The Atlanta Falcons' quest to trade Julio Jones continues in earnest. A move is likely to happen soon given that, if they trade Jones this week, they can spread his dead-cap hit (a hefty $40 million) over the next two seasons instead of eating it all in 2021. That was a constraint they had to worry about last week. Now that they're free of it, trade talks take on a more serious tone.

Jones is a difficult trade candidate because he is very good but has a huge contract and a history of injuries that causes hesitation for any team thinking about making a big investment. Atlanta is going to want to sell at the highest price possible here because they're trading a franchise cornerstone. Even if the man himself apparently wants out and it seems like the right time for both sides to move on given the rising young pass-catching talent on the team, the Falcons aren't going to settle for a fourth-round pick. They're going to ask for the moon and negotiate their way down from there.
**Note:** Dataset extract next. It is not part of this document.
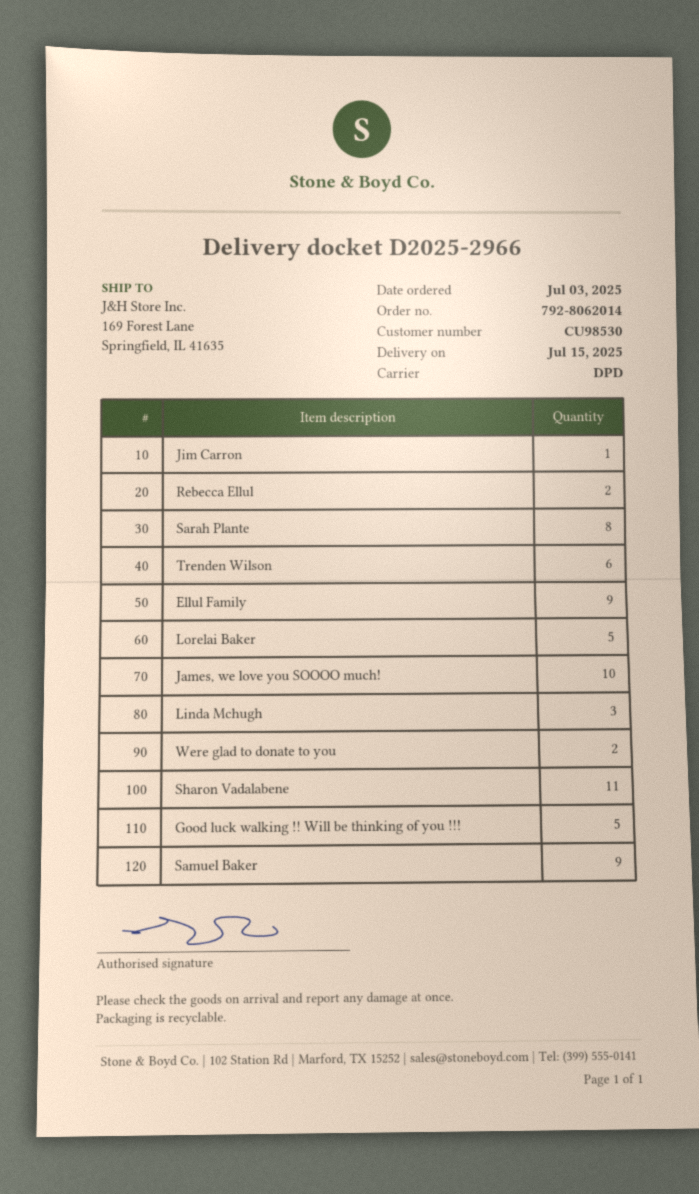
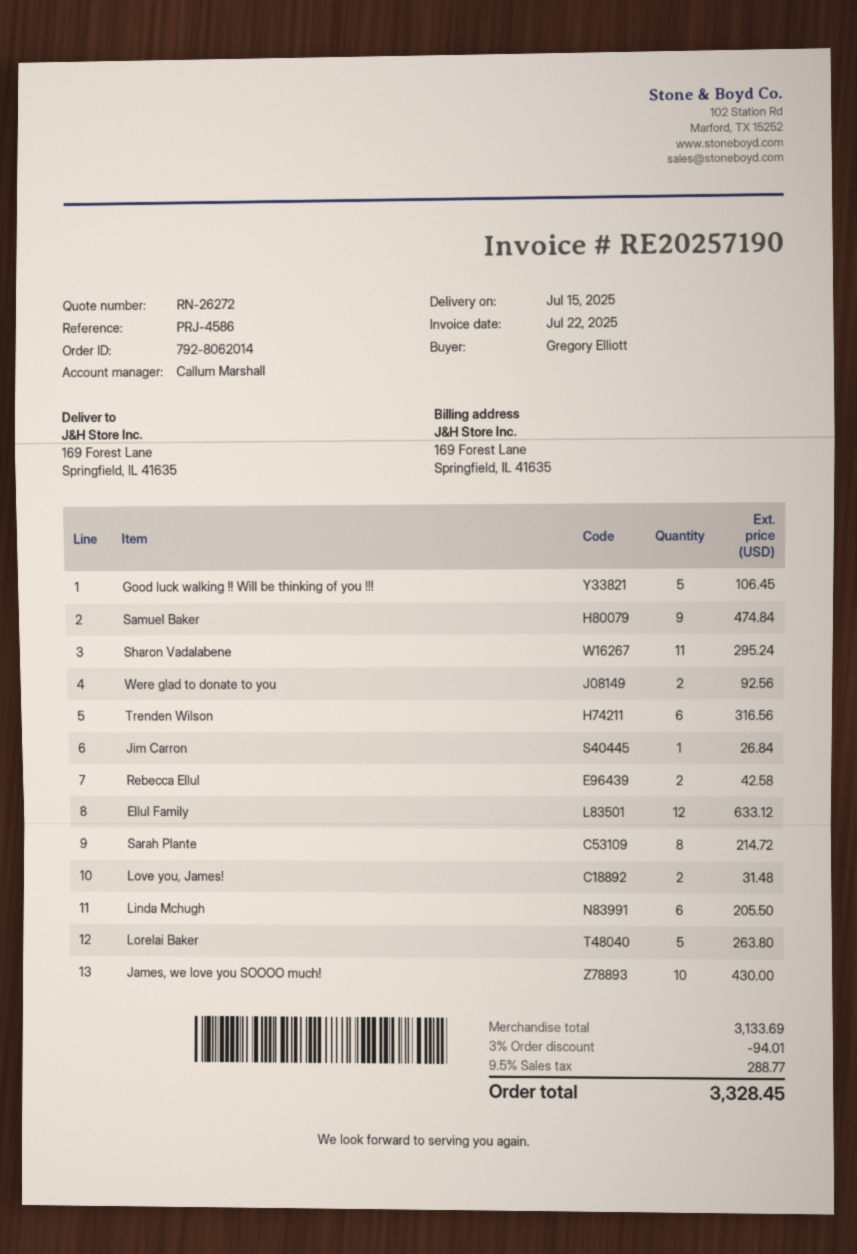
Ellul Family: 9 -> 12
Linda Mchugh: 3 -> 6
Love you, James!: none -> 2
Which doesn't make it any less insane when reports emerge detailing exactly what they want, as Yahoo!'s Charles Robinson did today in tandem with Josina Anderson. Atlanta's asking price is apparently at least a first-round pick. Ideally, the Falcons would also like a player or two in addition to the high pick.

Calling that "steep" is an understatement. That's an absurd price point. If Jones were guaranteed to be healthy and wouldn't count for over $20 million against his new team's cap sheet, I'd call it reasonable. But neither of those things are true.

There just isn't a team out there who will give up a first-round pick for a player who eats up that much cap space, much less a guy who played nine games last year, no matter how good he is. Especially a receiver. A great receiver changes the complexion of the defense but ultimately is only as valuable as the quarterback. The Colts, for example, make a lot of sense as a landing spot for Jones. But how can Chris Ballard possibly justify giving up a first-round pick and other players for a guy who may as well be useless if Carson Wentz can't get on the field? It's a massive investment that comes with a good chance of zero payoff.

This is how negotiating works, to an extent. The Falcons will refuse to be low-balled until they have no choice but to take a lesser offer, a possibility that grew far more likely after Jones' declaration that he was out of there on Undisputed last week. Until then, they're happy to see reporters get scoops and let other teams know that they shouldn't come to the table with a buy-low offer.

Will it work? Almost certainly not. If Jones wants out, the Falcons aren't going to hold him hostage because they can't get a Godfather offer. But if this strategy nets them even a slightly higher draft pick, it'll be worth it. How long it'll all take is another question entirely.